Tumor associated endothelial expression of B7-H3 predicts survival in ovarian carcinomas

Xingxing Zang, Peggy S. Sullivan, Robert A. Soslow, Rebecca Waitz, Victor E. Reuter, Andrew Wilton, Howard T. Thaler, Manonmani Arul, Susan F. Slovin, Joyce Wei, David R. Spriggs, Jakob Dupont, James P. Allison

Research output: Contribution to journalArticlepeer-review

194 Scopus citations

Abstract

B7-H3 and B7x are members of the B7 family of immune regulatory ligands that are thought to attenuate peripheral immune responses through co-inhibition. Previous studies have correlated their overexpression with poor prognosis and decreased tumor-infiltrating lymphocytes in various carcinomas including uterine endometrioid carcinomas, and mounting evidence supports an immuno-inhibitory role in ovarian cancer prognosis. We sought to examine the expression of B7-H3 and B7x in 103 ovarian borderline tumors and carcinomas and study associations with clinical outcome. Using immunohistochemical tissue microarray analysis on tumor specimens, we found that 93 and 100% of these ovarian tumors express B7-H3 and B7x, respectively, with expression found predominantly on cell membranes and in cytoplasm. In contrast, only scattered B7-H3-and B7x-positive cells were detected in non-neoplastic ovarian tissues.

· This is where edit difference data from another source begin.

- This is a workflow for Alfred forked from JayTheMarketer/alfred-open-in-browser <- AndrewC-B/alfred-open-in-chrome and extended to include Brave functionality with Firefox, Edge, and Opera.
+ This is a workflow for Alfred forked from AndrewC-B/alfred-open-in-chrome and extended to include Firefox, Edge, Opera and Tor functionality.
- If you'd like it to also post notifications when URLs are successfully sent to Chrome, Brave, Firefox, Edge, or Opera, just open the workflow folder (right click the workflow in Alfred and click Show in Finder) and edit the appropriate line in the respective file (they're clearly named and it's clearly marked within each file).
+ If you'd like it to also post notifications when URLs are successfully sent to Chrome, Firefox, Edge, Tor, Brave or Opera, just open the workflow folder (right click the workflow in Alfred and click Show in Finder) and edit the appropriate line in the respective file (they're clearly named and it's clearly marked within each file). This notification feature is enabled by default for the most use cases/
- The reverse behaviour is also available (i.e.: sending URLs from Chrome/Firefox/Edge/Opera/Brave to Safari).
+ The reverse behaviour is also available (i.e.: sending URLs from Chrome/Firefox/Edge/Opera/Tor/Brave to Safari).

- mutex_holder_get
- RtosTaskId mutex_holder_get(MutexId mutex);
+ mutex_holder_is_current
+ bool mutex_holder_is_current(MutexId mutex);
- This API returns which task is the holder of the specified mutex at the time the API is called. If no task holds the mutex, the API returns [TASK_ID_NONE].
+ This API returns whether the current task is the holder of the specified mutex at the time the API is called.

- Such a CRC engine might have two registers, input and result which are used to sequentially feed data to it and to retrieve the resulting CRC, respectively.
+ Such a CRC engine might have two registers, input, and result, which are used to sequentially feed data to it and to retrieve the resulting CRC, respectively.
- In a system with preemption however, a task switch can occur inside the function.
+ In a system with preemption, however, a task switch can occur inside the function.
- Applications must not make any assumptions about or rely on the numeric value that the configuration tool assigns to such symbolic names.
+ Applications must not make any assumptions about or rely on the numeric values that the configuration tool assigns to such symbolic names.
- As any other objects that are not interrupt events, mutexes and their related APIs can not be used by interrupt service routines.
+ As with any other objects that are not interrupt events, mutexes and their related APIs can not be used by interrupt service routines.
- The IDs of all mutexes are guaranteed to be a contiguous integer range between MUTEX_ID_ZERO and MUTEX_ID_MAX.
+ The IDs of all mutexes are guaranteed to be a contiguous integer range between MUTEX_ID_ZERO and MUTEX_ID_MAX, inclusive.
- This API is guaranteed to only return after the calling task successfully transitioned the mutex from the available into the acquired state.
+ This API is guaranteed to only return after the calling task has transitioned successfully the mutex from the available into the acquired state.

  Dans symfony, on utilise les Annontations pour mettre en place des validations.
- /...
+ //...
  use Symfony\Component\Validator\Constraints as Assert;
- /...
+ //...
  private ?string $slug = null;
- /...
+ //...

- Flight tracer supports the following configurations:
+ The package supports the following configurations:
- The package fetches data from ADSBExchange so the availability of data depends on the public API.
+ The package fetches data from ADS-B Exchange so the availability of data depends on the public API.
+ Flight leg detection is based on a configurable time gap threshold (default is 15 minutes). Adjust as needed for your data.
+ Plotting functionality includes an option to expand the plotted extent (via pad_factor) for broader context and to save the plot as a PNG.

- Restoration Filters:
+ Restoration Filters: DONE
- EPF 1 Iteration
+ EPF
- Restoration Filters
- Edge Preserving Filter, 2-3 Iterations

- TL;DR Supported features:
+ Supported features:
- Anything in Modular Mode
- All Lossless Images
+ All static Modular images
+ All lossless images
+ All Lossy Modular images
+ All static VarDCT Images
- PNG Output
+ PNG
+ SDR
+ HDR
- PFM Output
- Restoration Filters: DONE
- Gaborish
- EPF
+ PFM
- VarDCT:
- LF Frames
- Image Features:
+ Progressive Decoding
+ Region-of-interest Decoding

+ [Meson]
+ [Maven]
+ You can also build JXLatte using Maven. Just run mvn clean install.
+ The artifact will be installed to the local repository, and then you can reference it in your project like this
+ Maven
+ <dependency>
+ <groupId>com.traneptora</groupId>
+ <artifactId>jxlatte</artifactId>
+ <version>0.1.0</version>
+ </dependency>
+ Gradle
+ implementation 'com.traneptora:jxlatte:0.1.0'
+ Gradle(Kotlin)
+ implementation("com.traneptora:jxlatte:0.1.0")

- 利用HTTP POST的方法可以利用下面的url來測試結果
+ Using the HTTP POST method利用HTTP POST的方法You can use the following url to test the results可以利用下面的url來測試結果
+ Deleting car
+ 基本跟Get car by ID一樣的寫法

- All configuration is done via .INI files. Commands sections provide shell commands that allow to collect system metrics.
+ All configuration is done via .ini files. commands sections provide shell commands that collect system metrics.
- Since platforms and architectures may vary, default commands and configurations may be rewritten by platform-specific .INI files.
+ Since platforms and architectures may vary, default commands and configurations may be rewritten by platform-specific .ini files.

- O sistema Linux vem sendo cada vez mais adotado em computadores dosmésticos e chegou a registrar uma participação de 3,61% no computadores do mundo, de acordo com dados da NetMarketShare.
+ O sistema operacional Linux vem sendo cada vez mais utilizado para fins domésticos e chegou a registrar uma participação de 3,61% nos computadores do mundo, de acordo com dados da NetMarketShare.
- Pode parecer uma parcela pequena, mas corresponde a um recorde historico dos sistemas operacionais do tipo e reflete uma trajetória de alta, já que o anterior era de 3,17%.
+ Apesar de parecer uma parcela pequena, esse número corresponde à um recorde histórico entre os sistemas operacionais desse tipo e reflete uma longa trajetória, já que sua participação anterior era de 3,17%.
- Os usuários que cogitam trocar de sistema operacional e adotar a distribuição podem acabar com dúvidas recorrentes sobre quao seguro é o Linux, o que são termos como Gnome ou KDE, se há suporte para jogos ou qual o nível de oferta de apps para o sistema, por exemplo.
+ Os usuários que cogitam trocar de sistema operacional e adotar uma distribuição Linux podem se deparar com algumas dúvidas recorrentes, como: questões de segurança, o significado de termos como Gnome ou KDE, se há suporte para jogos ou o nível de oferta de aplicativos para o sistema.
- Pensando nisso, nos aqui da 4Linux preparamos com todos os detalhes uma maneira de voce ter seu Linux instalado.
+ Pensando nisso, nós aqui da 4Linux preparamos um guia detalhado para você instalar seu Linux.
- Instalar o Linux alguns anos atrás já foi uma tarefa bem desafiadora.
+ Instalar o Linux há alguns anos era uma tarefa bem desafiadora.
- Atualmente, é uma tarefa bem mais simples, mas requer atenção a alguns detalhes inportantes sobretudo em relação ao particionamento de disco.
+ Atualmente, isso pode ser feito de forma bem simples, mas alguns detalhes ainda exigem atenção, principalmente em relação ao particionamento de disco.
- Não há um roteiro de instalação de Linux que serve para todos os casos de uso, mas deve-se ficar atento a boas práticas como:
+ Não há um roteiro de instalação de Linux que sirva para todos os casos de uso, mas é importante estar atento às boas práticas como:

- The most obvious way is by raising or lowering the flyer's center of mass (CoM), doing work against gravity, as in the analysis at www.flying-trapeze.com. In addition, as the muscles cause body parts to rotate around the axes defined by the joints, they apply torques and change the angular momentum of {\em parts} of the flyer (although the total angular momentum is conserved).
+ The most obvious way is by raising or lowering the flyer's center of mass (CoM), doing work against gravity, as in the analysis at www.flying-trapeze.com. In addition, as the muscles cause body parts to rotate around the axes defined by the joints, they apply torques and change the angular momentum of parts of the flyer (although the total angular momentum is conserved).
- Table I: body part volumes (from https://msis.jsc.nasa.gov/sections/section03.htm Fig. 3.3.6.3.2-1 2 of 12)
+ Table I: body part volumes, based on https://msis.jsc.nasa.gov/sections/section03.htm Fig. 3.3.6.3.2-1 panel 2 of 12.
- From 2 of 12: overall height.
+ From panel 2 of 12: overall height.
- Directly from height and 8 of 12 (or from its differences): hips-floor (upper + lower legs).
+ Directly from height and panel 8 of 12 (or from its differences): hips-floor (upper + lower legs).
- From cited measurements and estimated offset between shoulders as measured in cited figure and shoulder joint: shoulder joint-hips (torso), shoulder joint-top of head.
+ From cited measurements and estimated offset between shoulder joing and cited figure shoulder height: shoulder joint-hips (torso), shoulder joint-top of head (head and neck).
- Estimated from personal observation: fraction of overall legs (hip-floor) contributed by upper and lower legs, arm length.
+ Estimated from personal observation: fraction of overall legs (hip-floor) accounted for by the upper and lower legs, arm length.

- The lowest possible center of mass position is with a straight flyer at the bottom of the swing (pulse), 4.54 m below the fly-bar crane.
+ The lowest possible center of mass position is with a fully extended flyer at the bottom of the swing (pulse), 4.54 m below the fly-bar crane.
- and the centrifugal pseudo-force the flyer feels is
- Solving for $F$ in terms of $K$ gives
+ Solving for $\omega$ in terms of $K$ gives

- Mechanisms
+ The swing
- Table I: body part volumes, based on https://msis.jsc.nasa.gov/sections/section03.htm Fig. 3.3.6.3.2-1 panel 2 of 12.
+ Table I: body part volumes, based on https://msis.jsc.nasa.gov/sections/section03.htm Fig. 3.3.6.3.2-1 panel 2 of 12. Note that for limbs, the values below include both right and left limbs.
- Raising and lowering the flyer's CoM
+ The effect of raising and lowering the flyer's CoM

B7-H3 was also expressed in the endothelium of tumor-associated vasculature in 44% of patients, including 78% of patients with high-stage tumors (FIGO stages III and IV), nearly all of which were high-grade serous carcinomas, and 26% of patients with low-stage tumors (FIGO stages I and II; P0.001), including borderline tumors. Analysis of cumulative survival time and recurrence incidence revealed that carcinomas with B7-H3-positive tumor vasculature were associated with a significantly shorter survival time (P0.02) and a higher incidence of recurrence (P0.03). The association between B7-H3-positive tumor vasculature and poor clinical outcome remained significant even when the analysis was limited to the high-stage subgroup. These results show that ovarian borderline tumors and carcinomas aberrantly express B7-H3 and B7x, and that B7-H3-positive tumor vasculature is associated with high-grade serous histological subtype, increased recurrence and reduced survival. B7-H3 expression in tumor vasculature may be a reflection of tumor aggressiveness and has diagnostic and immunotherapeutic implications in ovarian carcinomas.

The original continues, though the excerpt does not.